━━━ INFORMATION SUPPLIED ━━━

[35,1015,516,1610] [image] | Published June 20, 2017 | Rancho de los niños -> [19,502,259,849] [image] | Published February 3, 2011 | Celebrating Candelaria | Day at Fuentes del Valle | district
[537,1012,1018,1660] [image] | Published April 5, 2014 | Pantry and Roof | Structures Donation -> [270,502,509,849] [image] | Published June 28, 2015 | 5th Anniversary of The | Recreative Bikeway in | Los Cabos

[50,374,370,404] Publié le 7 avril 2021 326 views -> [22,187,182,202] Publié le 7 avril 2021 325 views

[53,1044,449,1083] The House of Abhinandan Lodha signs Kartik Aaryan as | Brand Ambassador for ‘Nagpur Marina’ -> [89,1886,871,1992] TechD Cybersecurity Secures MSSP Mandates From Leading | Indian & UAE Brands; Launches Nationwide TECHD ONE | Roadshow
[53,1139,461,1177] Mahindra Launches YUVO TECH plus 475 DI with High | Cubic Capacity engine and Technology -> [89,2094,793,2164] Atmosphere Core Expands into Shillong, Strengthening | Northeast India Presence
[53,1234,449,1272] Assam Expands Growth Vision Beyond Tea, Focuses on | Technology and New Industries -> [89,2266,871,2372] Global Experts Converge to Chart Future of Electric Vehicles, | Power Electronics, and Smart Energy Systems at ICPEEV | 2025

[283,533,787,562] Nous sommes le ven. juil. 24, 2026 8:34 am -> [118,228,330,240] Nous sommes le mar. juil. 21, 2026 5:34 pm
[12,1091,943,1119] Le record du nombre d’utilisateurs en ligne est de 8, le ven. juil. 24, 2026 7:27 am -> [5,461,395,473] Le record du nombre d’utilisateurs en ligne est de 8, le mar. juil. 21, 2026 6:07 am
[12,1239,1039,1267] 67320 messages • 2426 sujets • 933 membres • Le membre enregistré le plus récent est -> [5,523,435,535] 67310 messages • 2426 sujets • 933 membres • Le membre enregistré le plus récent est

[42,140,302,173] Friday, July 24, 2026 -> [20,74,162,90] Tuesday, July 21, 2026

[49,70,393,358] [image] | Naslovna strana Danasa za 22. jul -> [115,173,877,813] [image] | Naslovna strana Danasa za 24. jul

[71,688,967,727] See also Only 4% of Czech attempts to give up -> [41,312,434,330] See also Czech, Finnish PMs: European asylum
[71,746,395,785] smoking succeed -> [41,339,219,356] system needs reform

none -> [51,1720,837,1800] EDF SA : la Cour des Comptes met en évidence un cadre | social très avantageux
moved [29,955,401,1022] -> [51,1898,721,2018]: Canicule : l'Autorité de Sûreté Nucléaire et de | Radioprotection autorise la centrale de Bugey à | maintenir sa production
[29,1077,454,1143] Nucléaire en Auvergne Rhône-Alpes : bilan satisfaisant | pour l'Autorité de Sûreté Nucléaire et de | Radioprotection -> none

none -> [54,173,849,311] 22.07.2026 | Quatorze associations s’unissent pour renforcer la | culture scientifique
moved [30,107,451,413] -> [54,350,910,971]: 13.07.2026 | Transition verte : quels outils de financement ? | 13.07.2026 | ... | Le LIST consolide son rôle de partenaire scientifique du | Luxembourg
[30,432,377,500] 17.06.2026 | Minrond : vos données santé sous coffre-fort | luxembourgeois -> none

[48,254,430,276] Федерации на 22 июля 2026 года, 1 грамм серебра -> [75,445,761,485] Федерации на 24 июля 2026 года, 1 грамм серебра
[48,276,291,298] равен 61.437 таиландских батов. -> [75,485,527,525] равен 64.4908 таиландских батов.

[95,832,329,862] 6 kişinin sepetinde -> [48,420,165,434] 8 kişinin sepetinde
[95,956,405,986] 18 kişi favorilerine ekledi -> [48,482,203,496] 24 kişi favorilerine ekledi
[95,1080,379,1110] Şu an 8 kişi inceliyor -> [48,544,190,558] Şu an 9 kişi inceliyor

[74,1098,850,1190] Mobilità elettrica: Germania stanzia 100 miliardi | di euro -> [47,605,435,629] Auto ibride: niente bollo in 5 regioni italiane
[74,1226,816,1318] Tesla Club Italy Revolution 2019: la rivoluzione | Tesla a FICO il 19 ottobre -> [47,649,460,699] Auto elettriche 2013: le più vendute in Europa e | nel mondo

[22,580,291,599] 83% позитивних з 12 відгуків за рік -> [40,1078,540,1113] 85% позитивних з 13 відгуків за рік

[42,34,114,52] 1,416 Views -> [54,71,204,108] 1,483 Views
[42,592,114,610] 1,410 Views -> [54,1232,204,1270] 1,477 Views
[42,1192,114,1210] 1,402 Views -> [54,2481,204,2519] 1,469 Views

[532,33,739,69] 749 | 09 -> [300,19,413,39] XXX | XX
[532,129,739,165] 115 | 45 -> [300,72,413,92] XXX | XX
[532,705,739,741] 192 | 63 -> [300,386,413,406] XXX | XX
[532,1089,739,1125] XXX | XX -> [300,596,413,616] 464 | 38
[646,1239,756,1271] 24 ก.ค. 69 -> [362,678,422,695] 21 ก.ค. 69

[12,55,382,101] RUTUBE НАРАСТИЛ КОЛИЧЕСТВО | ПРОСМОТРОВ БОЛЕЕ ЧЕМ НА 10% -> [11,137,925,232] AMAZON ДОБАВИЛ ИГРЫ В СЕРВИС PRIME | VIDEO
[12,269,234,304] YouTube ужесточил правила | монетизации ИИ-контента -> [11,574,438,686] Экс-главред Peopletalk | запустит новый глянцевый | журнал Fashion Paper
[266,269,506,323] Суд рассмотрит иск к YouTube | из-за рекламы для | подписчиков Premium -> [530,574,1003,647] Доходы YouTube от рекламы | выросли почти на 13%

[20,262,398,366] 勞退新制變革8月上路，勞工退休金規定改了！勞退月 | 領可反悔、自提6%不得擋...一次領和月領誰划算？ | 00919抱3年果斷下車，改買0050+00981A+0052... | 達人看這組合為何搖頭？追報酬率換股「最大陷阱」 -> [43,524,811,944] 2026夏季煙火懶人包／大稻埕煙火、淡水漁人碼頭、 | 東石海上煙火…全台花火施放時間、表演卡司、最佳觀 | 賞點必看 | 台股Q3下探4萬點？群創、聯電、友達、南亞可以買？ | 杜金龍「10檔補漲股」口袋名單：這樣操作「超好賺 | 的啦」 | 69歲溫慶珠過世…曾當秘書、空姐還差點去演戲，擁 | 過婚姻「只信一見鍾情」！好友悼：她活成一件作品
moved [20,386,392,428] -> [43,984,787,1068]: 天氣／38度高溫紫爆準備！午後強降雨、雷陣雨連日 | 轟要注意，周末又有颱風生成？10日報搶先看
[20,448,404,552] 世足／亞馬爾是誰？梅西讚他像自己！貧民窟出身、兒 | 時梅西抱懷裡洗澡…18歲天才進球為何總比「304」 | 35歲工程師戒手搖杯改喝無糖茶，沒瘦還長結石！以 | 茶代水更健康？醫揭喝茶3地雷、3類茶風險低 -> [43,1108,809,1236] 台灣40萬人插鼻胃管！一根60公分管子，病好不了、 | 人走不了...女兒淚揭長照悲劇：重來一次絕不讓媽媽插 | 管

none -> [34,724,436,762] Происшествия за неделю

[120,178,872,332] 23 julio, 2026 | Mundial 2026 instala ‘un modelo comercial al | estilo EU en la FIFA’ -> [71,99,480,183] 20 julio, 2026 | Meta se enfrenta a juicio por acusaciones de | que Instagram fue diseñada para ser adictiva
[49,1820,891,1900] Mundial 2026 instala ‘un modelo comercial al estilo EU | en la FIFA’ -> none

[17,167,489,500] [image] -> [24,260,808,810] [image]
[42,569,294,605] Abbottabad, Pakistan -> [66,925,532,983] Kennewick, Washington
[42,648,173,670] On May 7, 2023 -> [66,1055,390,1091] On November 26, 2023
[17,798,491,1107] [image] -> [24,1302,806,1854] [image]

━━━

Without altering a single word, write out the whole listing.

• **RESULT OF THIS TASK**
[35,1015,516,1610] [image] | Published June 20, 2017 | Rancho de los niños -> [19,502,259,849] [image] | Published February 3, 2011 | Celebrating Candelaria | Day at Fuentes del Valle | district
[537,1012,1018,1660] [image] | Published April 5, 2014 | Pantry and Roof | Structures Donation -> [270,502,509,849] [image] | Published June 28, 2015 | 5th Anniversary of The | Recreative Bikeway in | Los Cabos

[50,374,370,404] Publié le 7 avril 2021 326 views -> [22,187,182,202] Publié le 7 avril 2021 325 views

[53,1044,449,1083] The House of Abhinandan Lodha signs Kartik Aaryan as | Brand Ambassador for ‘Nagpur Marina’ -> [89,1886,871,1992] TechD Cybersecurity Secures MSSP Mandates From Leading | Indian & UAE Brands; Launches Nationwide TECHD ONE | Roadshow
[53,1139,461,1177] Mahindra Launches YUVO TECH plus 475 DI with High | Cubic Capacity engine and Technology -> [89,2094,793,2164] Atmosphere Core Expands into Shillong, Strengthening | Northeast India Presence
[53,1234,449,1272] Assam Expands Growth Vision Beyond Tea, Focuses on | Technology and New Industries -> [89,2266,871,2372] Global Experts Converge to Chart Future of Electric Vehicles, | Power Electronics, and Smart Energy Systems at ICPEEV | 2025

[283,533,787,562] Nous sommes le ven. juil. 24, 2026 8:34 am -> [118,228,330,240] Nous sommes le mar. juil. 21, 2026 5:34 pm
[12,1091,943,1119] Le record du nombre d’utilisateurs en ligne est de 8, le ven. juil. 24, 2026 7:27 am -> [5,461,395,473] Le record du nombre d’utilisateurs en ligne est de 8, le mar. juil. 21, 2026 6:07 am
[12,1239,1039,1267] 67320 messages • 2426 sujets • 933 membres • Le membre enregistré le plus récent est -> [5,523,435,535] 67310 messages • 2426 sujets • 933 membres • Le membre enregistré le plus récent est

[42,140,302,173] Friday, July 24, 2026 -> [20,74,162,90] Tuesday, July 21, 2026

[49,70,393,358] [image] | Naslovna strana Danasa za 22. jul -> [115,173,877,813] [image] | Naslovna strana Danasa za 24. jul

[71,688,967,727] See also Only 4% of Czech attempts to give up -> [41,312,434,330] See also Czech, Finnish PMs: European asylum
[71,746,395,785] smoking succeed -> [41,339,219,356] system needs reform

none -> [51,1720,837,1800] EDF SA : la Cour des Comptes met en évidence un cadre | social très avantageux
moved [29,955,401,1022] -> [51,1898,721,2018]: Canicule : l'Autorité de Sûreté Nucléaire et de | Radioprotection autorise la centrale de Bugey à | maintenir sa production
[29,1077,454,1143] Nucléaire en Auvergne Rhône-Alpes : bilan satisfaisant | pour l'Autorité de Sûreté Nucléaire et de | Radioprotection -> none

none -> [54,173,849,311] 22.07.2026 | Quatorze associations s’unissent pour renforcer la | culture scientifique
moved [30,107,451,413] -> [54,350,910,971]: 13.07.2026 | Transition verte : quels outils de financement ? | 13.07.2026 | ... | Le LIST consolide son rôle de partenaire scientifique du | Luxembourg
[30,432,377,500] 17.06.2026 | Minrond : vos données santé sous coffre-fort | luxembourgeois -> none

[48,254,430,276] Федерации на 22 июля 2026 года, 1 грамм серебра -> [75,445,761,485] Федерации на 24 июля 2026 года, 1 грамм серебра
[48,276,291,298] равен 61.437 таиландских батов. -> [75,485,527,525] равен 64.4908 таиландских батов.

[95,832,329,862] 6 kişinin sepetinde -> [48,420,165,434] 8 kişinin sepetinde
[95,956,405,986] 18 kişi favorilerine ekledi -> [48,482,203,496] 24 kişi favorilerine ekledi
[95,1080,379,1110] Şu an 8 kişi inceliyor -> [48,544,190,558] Şu an 9 kişi inceliyor

[74,1098,850,1190] Mobilità elettrica: Germania stanzia 100 miliardi | di euro -> [47,605,435,629] Auto ibride: niente bollo in 5 regioni italiane
[74,1226,816,1318] Tesla Club Italy Revolution 2019: la rivoluzione | Tesla a FICO il 19 ottobre -> [47,649,460,699] Auto elettriche 2013: le più vendute in Europa e | nel mondo

[22,580,291,599] 83% позитивних з 12 відгуків за рік -> [40,1078,540,1113] 85% позитивних з 13 відгуків за рік

[42,34,114,52] 1,416 Views -> [54,71,204,108] 1,483 Views
[42,592,114,610] 1,410 Views -> [54,1232,204,1270] 1,477 Views
[42,1192,114,1210] 1,402 Views -> [54,2481,204,2519] 1,469 Views

[532,33,739,69] 749 | 09 -> [300,19,413,39] XXX | XX
[532,129,739,165] 115 | 45 -> [300,72,413,92] XXX | XX
[532,705,739,741] 192 | 63 -> [300,386,413,406] XXX | XX
[532,1089,739,1125] XXX | XX -> [300,596,413,616] 464 | 38
[646,1239,756,1271] 24 ก.ค. 69 -> [362,678,422,695] 21 ก.ค. 69

[12,55,382,101] RUTUBE НАРАСТИЛ КОЛИЧЕСТВО | ПРОСМОТРОВ БОЛЕЕ ЧЕМ НА 10% -> [11,137,925,232] AMAZON ДОБАВИЛ ИГРЫ В СЕРВИС PRIME | VIDEO
[12,269,234,304] YouTube ужесточил правила | монетизации ИИ-контента -> [11,574,438,686] Экс-главред Peopletalk | запустит новый глянцевый | журнал Fashion Paper
[266,269,506,323] Суд рассмотрит иск к YouTube | из-за рекламы для | подписчиков Premium -> [530,574,1003,647] Доходы YouTube от рекламы | выросли почти на 13%

[20,262,398,366] 勞退新制變革8月上路，勞工退休金規定改了！勞退月 | 領可反悔、自提6%不得擋...一次領和月領誰划算？ | 00919抱3年果斷下車，改買0050+00981A+0052... | 達人看這組合為何搖頭？追報酬率換股「最大陷阱」 -> [43,524,811,944] 2026夏季煙火懶人包／大稻埕煙火、淡水漁人碼頭、 | 東石海上煙火…全台花火施放時間、表演卡司、最佳觀 | 賞點必看 | 台股Q3下探4萬點？群創、聯電、友達、南亞可以買？ | 杜金龍「10檔補漲股」口袋名單：這樣操作「超好賺 | 的啦」 | 69歲溫慶珠過世…曾當秘書、空姐還差點去演戲，擁 | 過婚姻「只信一見鍾情」！好友悼：她活成一件作品
moved [20,386,392,428] -> [43,984,787,1068]: 天氣／38度高溫紫爆準備！午後強降雨、雷陣雨連日 | 轟要注意，周末又有颱風生成？10日報搶先看
[20,448,404,552] 世足／亞馬爾是誰？梅西讚他像自己！貧民窟出身、兒 | 時梅西抱懷裡洗澡…18歲天才進球為何總比「304」 | 35歲工程師戒手搖杯改喝無糖茶，沒瘦還長結石！以 | 茶代水更健康？醫揭喝茶3地雷、3類茶風險低 -> [43,1108,809,1236] 台灣40萬人插鼻胃管！一根60公分管子，病好不了、 | 人走不了...女兒淚揭長照悲劇：重來一次絕不讓媽媽插 | 管

none -> [34,724,436,762] Происшествия за неделю

[120,178,872,332] 23 julio, 2026 | Mundial 2026 instala ‘un modelo comercial al | estilo EU en la FIFA’ -> [71,99,480,183] 20 julio, 2026 | Meta se enfrenta a juicio por acusaciones de | que Instagram fue diseñada para ser adictiva
[49,1820,891,1900] Mundial 2026 instala ‘un modelo comercial al estilo EU | en la FIFA’ -> none

[17,167,489,500] [image] -> [24,260,808,810] [image]
[42,569,294,605] Abbottabad, Pakistan -> [66,925,532,983] Kennewick, Washington
[42,648,173,670] On May 7, 2023 -> [66,1055,390,1091] On November 26, 2023
[17,798,491,1107] [image] -> [24,1302,806,1854] [image]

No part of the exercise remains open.